Grab one cartoon bluebird in midair and devour it raw, feathers and all.
Wake up at 7 A.M., with wife or girlfriend demanding to know what the F happened in the kitchen last night.
While trying to answer, burp up a single cartoon-bluebird feather. Cover mouth guiltily, even though she seems not to have noticed the feather.
When she slams the bedroom door and goes to work, pick cartoon-bluebird feather out of the air and swallow it.

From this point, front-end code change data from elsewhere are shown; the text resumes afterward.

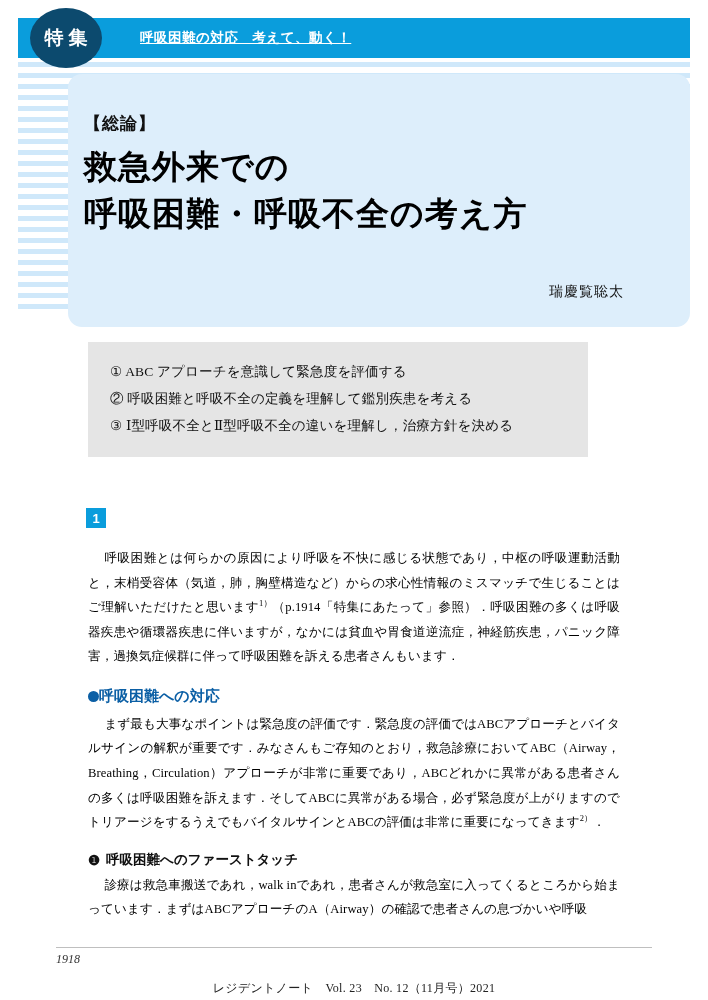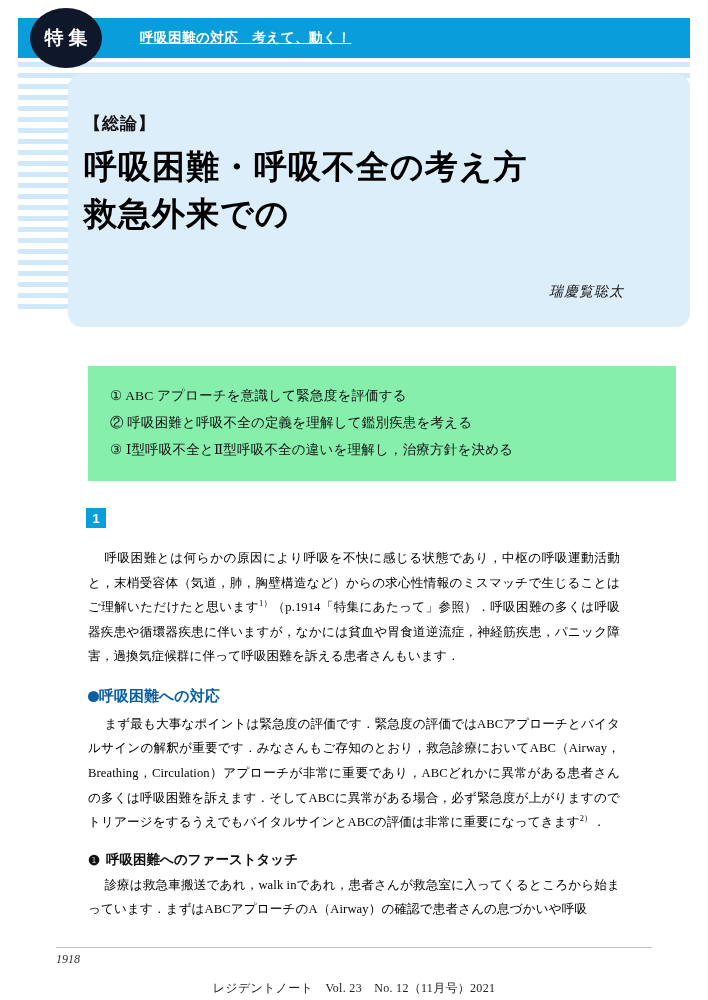"特集" .banner-badge { background: #0f172a -> #0c4a6e }
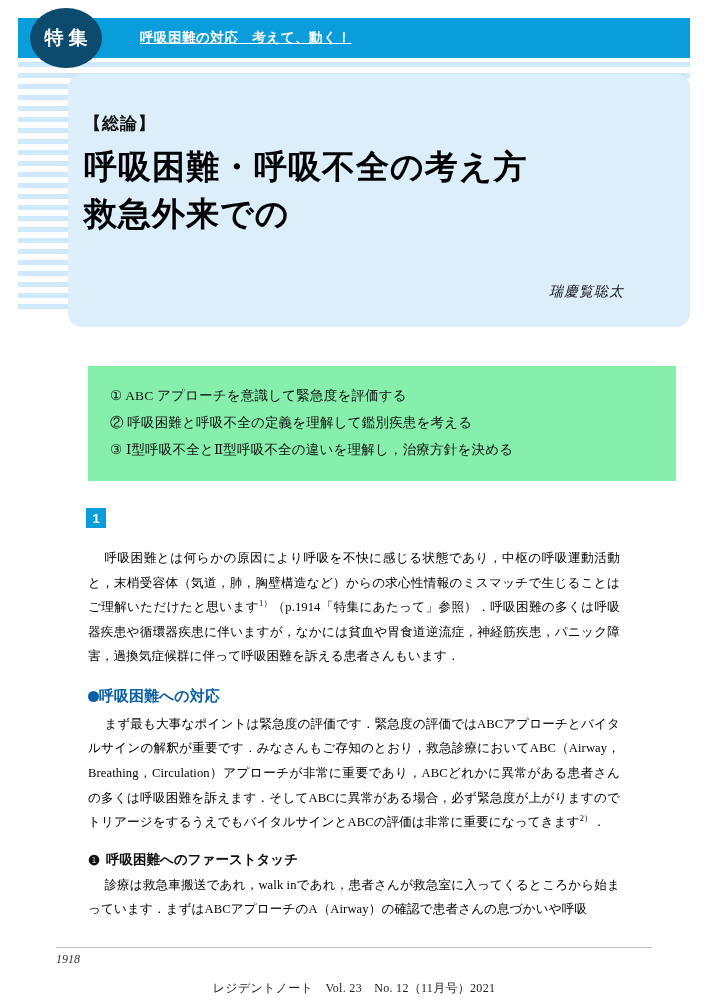"呼吸困難・呼吸不全の考え方" div { order: before "救急外来での" -> after "救急外来での" }
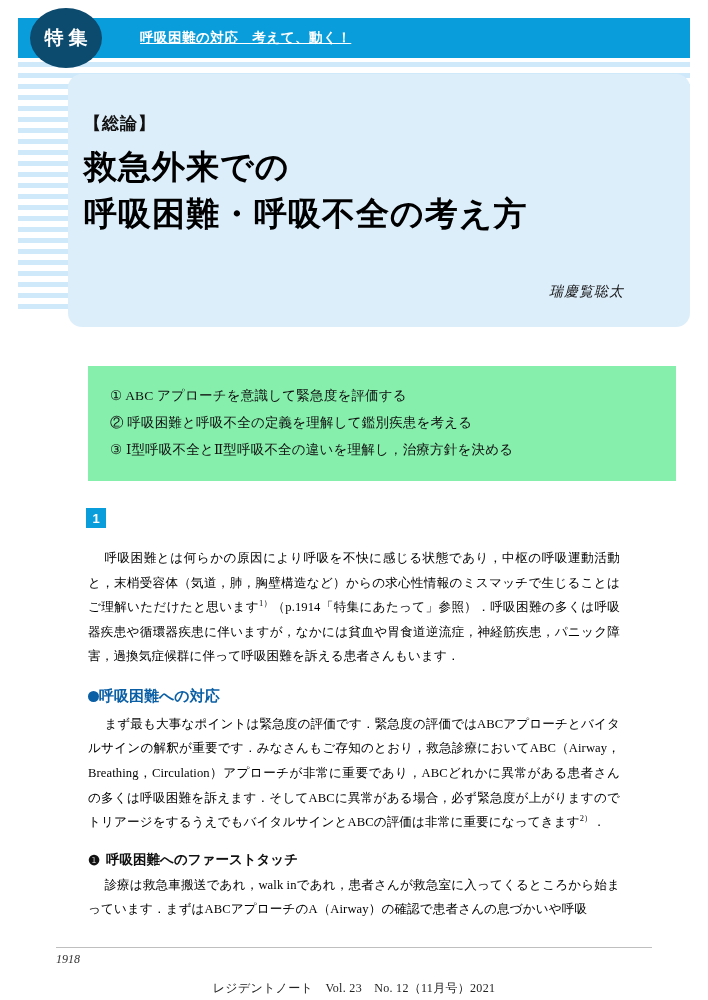"瑞慶覧聡太" .title-author { font-style: italic -> none }
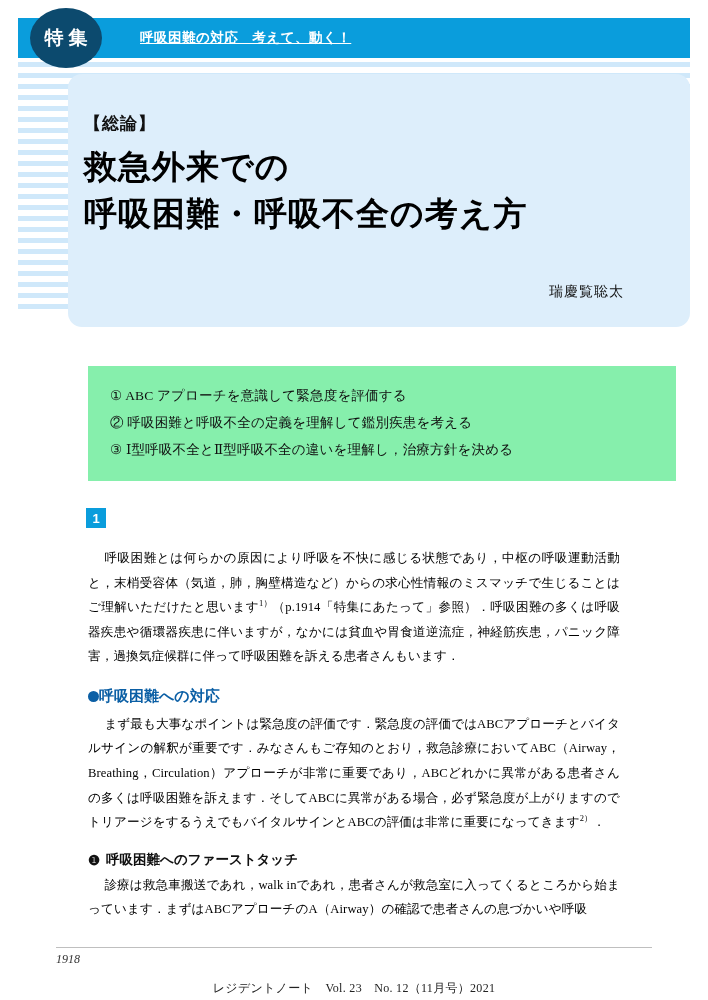"① ABC アプローチを意識して緊急度を評価する" .objectives { background: #86efac -> #e5e5e5; top: 366px -> 342px; width: 588px -> 500px }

Fall asleep for 36 more hours, interrupted only by periodic—and somehow epic-seeming—trips to the bathroom.
Nhi Ho Trang Phu
Ingredients:
1 package beef jerky
1 quart mango-flavored Gatorade
1 saucepan potable water
Salt to taste
5 mg. Ambien
Lay out beef jerky and Gatorade on nightstand, in anticipation of somnambulistic snack attack.
Take Ambien, fall asleep.
After 2-3 hours, awaken half-submerged in a rice paddy in the jungle lowlands just north of the Mekong Delta.
Back “in country.” You know you’re going to Heaven, ’cause you’ve spent your time in Hell. But here you are once again—back in the Shit.
Stay still, stay quiet—as quiet as a mouse. You are asleep, but all of your senses are alert.
Spot V.C. sapper no more than one foot away, playing possum in spider hole beneath duvet-cover camouflage.
Silently stalk stationary V.C.; two can play this game, no?
When you gain tactical advantage, corner V.C. and remove ear(s).
Go to kitchen, put ear(s) into pot of water on stove, tie on souvenir lobster bib from Cape Cod trip last summer, sit down at kitchen table with knife in one hand and fork in the other, saying “Fee, fi, fo, fum” over and over—until water boils, or you wake up in police custody despite now earless wife or girlfriend’s protestations of your innocence as delivered to police detective in emergency room, where she now is (whichever comes first).